From: Kenneth Whistler (
Date: Fri Jul 06 2007 - 13:15:31 CDT

  • Next message: Sinnathurai Srivas: "Re: Subj: uniscribe and Tamil U+0BB6"

    Stephane Bortzmeyer asked:

    > For various studies of the Unicode database, I prefer to work with a
    > SQL version.
    > I do not find one (even unofficial) on

    There isn't one.

    > Writing a conversion tool from
    > the CSV-like format of
    > to SQL seems
    > trivial but, being lazy, I wonder if it has been done already?

    Please note that "The Unicode Character Database" comprises
    everything under Public/x.y.z/ucd/ for a particular version
    of the standard, and is not *just* UnicodeData.txt. There
    are many character properties defined in the other data files,
    and the complete collection of character properties is thus
    much more complex than just UnicodeData.txt.

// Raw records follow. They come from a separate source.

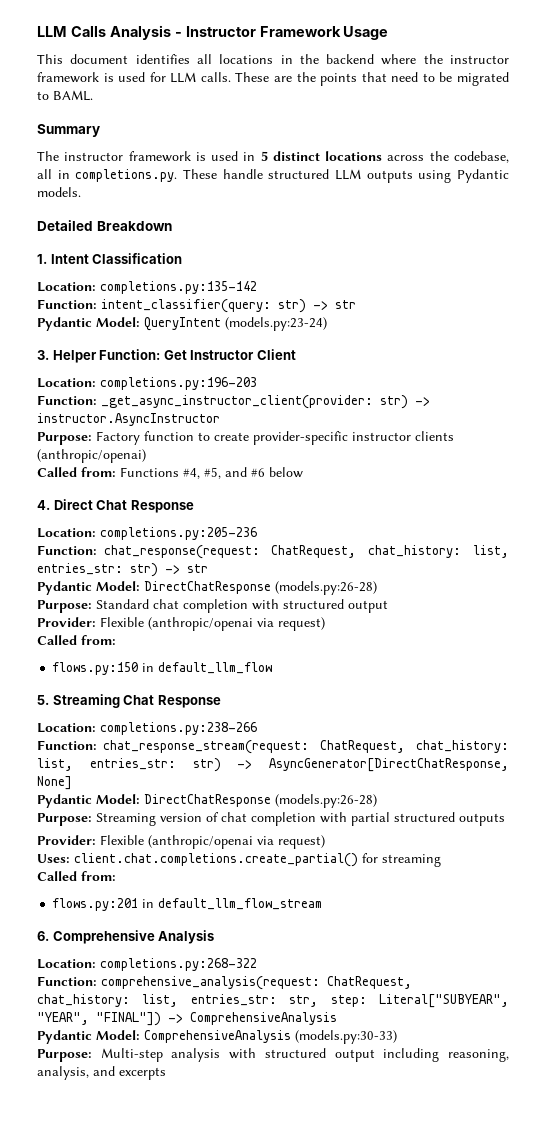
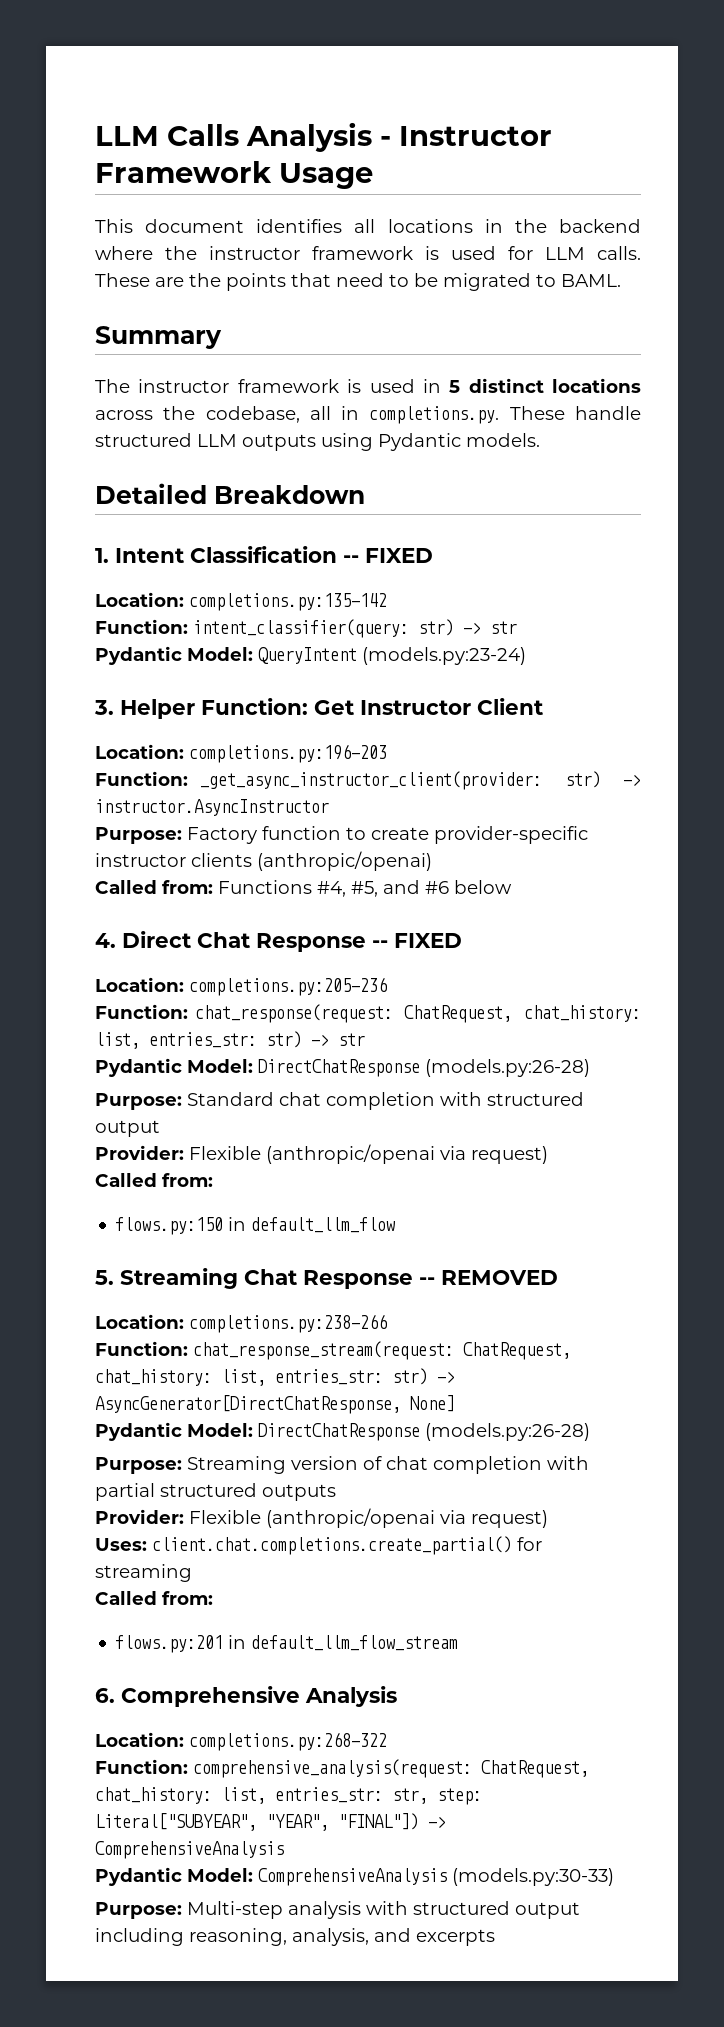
- 1. Intent Classification
+ 1. Intent Classification -- FIXED
- 4. Direct Chat Response
+ 4. Direct Chat Response -- FIXED
- 5. Streaming Chat Response
+ 5. Streaming Chat Response -- REMOVED

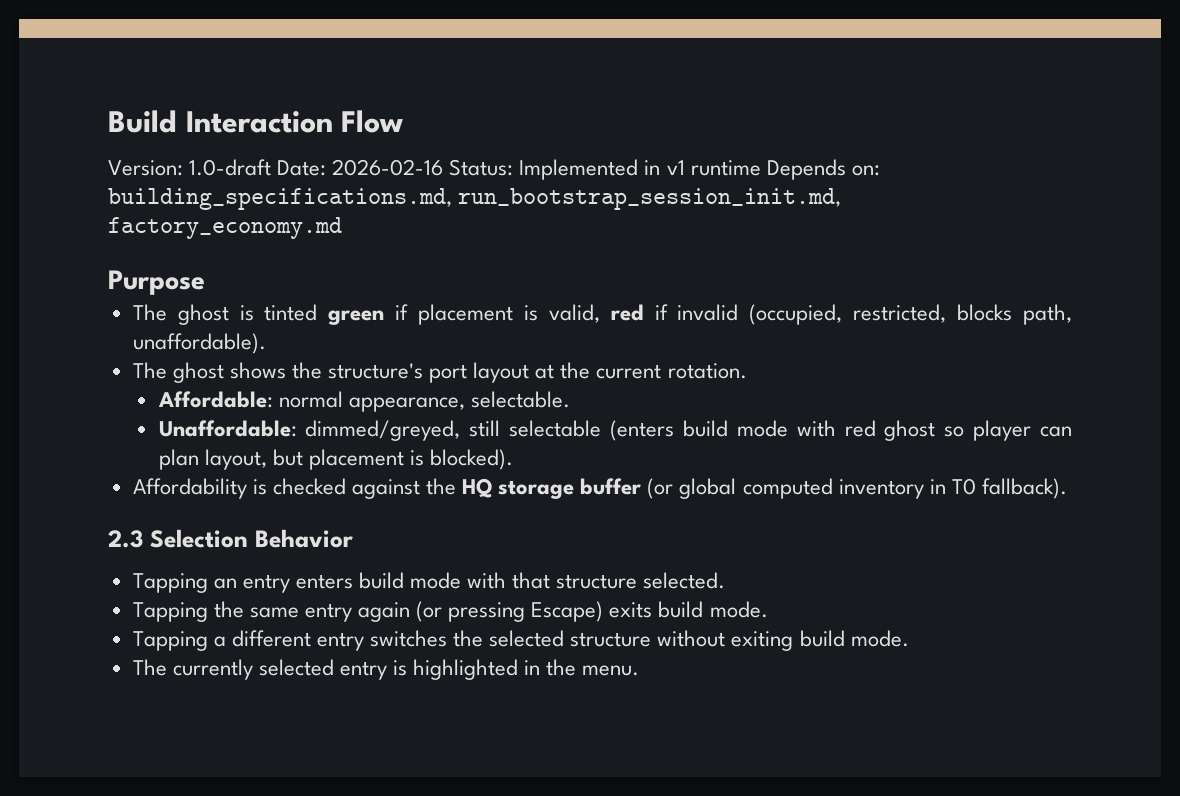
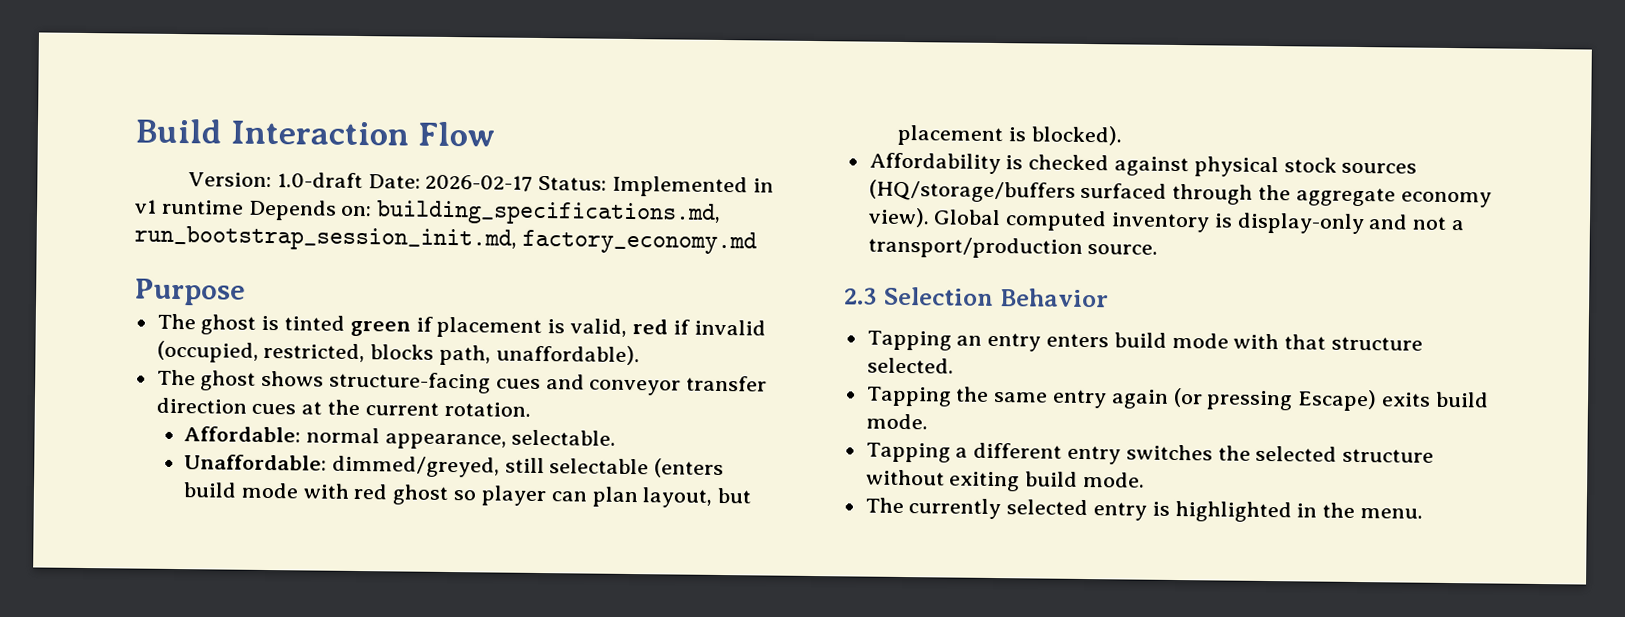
- Version: 1.0-draft Date: 2026-02-16 Status: Implemented in v1 runtime Depends on: building_specifications.md, run_bootstrap_session_init.md, factory_economy.md
+ Version: 1.0-draft Date: 2026-02-17 Status: Implemented in v1 runtime Depends on: building_specifications.md, run_bootstrap_session_init.md, factory_economy.md
- The ghost shows the structure's port layout at the current rotation.
+ The ghost shows structure-facing cues and conveyor transfer direction cues at the current rotation.
- Affordability is checked against the HQ storage buffer (or global computed inventory in T0 fallback).
+ Affordability is checked against physical stock sources (HQ/storage/buffers surfaced through the aggregate economy view). Global computed inventory is display-only and not a transport/production source.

    > More generally, any unofficial repository of the UCD in SQL / XML /
    > JSON / whatever, somewhere?

    The UTC has been working for some time now on an XML version
    of the Unicode Character Database. At some point not too
    far off there should be a public review issue to review
    the schema for that version. It is feasible to put the
    entire UCD into XML, but the UTC has had to resolve a number
    of edge cases on property definitions to make everything

    I'm not entirely sure what you mean by "the UCD in SQL", however.
    A SQL database is a series of tables defined *in* a SQL
    DBMS, rather than a flat file or set of files posted in
    a directory. Perhaps you are referring to a set of exported
    SQL database backup files that could then be imported into
    another SQL DBMS to create a copy of the database. However,
    this runs afoul of the same issue that has made it difficult
    to publish an XML version of the data -- you need to first
    have a consistent schema for the entire database before you
    can create an actual database and import all the data into it.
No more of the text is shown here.